### PROBLEM TO WORK ON
Search the material for the string "Optimize" and copy each line where it occurs.

--------------------

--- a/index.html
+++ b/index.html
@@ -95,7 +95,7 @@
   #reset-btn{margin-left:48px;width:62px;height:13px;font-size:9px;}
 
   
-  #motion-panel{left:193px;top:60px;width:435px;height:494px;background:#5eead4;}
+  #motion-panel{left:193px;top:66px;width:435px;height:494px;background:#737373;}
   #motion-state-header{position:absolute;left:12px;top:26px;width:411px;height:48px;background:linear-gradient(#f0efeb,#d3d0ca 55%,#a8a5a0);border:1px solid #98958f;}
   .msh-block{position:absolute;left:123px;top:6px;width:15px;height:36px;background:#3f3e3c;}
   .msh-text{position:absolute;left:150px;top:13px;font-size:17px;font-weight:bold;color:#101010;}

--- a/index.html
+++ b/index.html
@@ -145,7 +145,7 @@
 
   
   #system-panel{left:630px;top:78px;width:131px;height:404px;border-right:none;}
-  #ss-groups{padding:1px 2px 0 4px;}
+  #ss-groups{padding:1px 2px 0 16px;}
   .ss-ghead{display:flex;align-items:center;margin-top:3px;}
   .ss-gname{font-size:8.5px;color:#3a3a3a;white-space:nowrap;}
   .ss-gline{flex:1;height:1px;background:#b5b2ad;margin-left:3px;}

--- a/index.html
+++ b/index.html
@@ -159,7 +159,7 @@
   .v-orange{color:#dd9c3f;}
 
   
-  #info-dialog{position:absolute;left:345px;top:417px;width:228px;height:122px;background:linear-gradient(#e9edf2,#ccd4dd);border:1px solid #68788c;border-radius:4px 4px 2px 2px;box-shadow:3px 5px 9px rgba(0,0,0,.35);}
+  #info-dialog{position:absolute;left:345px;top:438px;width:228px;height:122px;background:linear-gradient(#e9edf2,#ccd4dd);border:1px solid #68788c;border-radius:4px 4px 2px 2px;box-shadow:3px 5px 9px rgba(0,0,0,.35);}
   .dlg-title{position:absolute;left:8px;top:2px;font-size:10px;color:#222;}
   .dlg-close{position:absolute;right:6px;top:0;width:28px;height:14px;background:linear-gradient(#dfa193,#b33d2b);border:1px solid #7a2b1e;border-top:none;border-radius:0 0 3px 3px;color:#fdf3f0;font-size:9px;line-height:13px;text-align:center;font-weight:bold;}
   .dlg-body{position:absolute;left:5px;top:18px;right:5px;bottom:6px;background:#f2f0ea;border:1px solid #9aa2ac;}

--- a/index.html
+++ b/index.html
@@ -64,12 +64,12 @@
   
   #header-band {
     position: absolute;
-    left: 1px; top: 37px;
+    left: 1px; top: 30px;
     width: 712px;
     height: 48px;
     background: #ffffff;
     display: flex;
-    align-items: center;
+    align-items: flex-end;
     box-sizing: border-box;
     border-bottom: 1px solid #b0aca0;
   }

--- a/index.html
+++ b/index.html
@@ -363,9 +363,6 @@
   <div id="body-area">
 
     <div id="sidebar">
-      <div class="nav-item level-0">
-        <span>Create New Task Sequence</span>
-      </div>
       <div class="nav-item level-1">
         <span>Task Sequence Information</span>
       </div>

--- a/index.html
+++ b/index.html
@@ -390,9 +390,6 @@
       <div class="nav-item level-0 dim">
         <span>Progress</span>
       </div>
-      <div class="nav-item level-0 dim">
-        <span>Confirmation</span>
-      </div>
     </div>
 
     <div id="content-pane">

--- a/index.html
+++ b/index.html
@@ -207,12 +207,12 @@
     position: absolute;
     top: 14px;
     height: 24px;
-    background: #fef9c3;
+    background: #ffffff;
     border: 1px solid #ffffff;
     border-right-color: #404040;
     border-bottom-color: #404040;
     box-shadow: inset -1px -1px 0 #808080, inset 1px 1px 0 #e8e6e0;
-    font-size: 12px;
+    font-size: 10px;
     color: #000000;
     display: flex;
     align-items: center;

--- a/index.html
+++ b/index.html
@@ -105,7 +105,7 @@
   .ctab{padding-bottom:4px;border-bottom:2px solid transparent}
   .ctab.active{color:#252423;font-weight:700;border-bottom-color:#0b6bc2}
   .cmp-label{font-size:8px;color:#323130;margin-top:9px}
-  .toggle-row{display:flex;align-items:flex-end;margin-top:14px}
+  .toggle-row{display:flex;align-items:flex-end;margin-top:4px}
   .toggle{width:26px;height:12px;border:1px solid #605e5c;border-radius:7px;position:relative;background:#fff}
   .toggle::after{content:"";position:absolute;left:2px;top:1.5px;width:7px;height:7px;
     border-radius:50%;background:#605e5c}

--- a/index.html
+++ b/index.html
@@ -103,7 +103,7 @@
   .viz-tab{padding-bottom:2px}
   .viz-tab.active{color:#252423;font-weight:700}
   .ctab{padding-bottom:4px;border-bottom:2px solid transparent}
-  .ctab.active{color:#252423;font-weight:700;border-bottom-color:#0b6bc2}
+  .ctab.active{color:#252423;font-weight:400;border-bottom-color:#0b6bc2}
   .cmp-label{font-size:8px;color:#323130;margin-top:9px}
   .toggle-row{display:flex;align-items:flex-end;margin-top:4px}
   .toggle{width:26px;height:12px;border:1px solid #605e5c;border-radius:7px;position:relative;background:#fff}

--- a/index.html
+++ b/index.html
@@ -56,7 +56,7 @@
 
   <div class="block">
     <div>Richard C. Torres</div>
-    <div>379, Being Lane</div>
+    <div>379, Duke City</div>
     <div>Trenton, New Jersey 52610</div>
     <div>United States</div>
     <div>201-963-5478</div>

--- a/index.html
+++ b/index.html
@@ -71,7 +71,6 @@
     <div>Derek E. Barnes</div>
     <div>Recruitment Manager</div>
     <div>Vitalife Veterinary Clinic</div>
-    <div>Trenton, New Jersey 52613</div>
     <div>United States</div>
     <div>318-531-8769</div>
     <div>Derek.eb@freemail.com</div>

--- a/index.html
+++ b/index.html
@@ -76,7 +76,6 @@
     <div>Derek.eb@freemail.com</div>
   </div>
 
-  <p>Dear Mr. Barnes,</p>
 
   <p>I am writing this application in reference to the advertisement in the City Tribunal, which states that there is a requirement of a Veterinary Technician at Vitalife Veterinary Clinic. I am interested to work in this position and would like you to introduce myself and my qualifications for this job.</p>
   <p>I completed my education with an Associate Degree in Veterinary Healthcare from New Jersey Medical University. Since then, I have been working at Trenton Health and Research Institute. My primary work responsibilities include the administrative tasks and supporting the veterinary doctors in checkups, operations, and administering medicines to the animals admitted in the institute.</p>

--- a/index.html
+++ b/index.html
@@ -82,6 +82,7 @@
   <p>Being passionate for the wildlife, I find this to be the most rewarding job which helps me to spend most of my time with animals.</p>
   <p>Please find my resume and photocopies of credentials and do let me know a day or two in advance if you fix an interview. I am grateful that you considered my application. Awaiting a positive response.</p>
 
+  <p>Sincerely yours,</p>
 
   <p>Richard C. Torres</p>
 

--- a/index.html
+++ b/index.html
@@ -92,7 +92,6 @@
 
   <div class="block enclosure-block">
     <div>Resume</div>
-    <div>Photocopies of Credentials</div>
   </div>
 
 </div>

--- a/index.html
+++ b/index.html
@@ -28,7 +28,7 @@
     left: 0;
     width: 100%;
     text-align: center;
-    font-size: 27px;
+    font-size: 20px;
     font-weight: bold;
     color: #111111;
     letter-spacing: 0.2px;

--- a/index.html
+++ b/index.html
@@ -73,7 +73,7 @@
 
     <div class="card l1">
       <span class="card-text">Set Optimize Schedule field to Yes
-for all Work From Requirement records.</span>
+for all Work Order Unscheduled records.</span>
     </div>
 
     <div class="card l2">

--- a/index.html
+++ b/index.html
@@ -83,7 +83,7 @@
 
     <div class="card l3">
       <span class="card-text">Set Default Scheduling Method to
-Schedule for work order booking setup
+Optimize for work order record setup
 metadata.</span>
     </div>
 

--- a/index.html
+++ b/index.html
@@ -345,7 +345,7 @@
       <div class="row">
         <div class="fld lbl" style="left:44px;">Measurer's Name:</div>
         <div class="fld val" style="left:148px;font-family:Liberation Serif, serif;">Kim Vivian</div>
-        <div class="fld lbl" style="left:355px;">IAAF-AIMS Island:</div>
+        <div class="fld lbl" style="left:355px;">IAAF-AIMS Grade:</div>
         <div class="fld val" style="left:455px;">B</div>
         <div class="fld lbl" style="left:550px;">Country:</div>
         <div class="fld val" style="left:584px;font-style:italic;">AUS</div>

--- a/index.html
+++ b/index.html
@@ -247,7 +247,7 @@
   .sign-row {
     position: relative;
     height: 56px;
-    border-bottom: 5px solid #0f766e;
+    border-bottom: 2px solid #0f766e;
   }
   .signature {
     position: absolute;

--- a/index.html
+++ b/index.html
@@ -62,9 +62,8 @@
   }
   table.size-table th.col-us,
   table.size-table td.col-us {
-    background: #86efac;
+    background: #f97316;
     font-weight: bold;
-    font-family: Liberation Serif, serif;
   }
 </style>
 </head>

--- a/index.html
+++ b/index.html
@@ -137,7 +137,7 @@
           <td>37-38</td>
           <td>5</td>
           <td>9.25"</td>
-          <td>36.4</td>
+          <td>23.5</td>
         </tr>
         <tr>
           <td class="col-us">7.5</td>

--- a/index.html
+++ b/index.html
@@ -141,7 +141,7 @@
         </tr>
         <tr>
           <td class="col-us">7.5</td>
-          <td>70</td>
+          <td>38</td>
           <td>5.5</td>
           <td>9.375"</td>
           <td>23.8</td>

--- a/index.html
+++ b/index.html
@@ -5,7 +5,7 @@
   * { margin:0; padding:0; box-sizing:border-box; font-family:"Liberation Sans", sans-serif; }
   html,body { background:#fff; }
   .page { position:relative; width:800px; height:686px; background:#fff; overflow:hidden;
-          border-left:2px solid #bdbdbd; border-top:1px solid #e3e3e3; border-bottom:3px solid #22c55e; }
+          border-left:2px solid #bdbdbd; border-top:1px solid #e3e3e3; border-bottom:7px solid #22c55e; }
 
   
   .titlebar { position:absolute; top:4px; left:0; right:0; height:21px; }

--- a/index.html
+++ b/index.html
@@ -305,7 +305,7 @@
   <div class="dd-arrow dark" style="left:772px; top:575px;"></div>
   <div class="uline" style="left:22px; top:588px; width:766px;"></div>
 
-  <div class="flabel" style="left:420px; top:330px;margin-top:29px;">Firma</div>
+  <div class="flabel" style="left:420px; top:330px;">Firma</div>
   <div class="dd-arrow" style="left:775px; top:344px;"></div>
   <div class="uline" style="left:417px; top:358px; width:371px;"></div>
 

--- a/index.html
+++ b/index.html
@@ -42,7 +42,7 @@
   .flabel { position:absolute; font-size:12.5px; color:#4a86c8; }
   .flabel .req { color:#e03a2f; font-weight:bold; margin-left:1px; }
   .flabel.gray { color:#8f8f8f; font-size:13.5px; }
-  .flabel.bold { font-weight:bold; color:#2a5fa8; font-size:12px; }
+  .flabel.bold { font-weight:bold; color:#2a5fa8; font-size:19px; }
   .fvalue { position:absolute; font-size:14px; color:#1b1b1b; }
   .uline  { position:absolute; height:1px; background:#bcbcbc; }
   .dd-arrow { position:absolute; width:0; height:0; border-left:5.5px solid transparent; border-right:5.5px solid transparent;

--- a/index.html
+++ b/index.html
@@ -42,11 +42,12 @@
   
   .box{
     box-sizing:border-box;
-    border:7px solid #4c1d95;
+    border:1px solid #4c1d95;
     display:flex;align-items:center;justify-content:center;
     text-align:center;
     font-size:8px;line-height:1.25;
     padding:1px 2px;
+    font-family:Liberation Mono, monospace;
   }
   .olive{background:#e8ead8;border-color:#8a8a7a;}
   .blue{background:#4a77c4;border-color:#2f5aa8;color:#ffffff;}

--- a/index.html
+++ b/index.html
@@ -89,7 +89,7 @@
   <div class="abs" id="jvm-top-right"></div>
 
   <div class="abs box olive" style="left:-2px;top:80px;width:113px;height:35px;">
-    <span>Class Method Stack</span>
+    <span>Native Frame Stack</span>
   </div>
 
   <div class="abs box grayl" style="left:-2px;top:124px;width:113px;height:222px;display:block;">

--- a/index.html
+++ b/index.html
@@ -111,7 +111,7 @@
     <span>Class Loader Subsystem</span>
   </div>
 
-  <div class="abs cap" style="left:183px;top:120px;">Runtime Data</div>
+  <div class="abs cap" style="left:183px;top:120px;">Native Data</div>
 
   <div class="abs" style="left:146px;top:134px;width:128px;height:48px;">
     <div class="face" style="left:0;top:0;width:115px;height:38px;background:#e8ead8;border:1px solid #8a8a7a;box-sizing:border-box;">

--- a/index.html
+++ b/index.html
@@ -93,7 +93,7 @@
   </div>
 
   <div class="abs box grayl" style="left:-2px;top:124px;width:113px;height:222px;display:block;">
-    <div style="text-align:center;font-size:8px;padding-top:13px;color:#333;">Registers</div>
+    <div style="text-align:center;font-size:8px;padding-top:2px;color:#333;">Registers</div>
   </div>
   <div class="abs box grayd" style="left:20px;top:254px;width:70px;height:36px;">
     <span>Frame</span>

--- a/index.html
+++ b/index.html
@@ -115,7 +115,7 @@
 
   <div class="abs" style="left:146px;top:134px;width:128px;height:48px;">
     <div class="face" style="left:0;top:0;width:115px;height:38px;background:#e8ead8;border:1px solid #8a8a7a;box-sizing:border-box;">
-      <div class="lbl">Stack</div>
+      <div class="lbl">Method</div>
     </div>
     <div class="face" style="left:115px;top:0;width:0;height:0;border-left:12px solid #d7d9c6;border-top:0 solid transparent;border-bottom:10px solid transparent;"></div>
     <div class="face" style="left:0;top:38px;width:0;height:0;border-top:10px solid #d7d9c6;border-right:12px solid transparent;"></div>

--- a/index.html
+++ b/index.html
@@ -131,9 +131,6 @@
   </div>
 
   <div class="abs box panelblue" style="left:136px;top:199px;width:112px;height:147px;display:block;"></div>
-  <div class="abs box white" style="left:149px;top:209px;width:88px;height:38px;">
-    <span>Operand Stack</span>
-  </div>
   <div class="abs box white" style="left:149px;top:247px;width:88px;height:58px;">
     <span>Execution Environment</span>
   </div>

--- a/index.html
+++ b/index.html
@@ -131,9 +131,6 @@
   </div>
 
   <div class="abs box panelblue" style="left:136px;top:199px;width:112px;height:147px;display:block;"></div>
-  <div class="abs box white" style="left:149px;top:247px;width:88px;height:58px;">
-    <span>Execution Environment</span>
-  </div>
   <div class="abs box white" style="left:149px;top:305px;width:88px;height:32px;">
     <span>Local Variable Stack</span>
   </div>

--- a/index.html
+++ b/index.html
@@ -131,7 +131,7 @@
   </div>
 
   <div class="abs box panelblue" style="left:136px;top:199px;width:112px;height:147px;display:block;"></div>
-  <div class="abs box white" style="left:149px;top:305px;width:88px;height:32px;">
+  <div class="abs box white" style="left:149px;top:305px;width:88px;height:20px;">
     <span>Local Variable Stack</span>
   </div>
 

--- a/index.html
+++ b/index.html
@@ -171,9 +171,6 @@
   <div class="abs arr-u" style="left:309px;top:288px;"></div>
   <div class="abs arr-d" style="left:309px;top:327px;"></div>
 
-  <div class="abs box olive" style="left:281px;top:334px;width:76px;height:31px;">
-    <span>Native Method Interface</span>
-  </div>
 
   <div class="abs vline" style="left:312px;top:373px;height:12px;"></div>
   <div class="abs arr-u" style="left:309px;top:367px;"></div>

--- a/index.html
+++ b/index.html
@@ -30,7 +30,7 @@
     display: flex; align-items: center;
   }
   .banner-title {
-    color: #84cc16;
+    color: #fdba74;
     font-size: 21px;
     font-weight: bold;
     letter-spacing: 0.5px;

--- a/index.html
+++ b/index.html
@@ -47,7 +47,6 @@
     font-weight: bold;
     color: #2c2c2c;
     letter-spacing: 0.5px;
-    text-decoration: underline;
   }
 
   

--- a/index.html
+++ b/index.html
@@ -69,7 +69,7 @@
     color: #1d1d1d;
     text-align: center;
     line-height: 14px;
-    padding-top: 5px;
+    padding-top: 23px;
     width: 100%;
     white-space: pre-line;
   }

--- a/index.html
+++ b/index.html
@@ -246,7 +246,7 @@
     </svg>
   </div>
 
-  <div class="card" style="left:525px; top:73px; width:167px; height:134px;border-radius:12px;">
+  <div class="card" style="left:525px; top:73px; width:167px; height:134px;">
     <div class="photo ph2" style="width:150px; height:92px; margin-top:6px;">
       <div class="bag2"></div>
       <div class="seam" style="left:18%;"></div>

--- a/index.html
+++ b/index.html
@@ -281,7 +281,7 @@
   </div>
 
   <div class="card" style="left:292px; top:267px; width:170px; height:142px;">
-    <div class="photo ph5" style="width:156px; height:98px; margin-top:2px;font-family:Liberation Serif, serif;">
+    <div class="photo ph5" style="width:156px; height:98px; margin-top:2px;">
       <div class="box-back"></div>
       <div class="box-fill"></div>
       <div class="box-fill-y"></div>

--------------------

### WRITTEN REPLY
       <span class="card-text">Set Optimize Schedule field to Yes
+Optimize for work order record setup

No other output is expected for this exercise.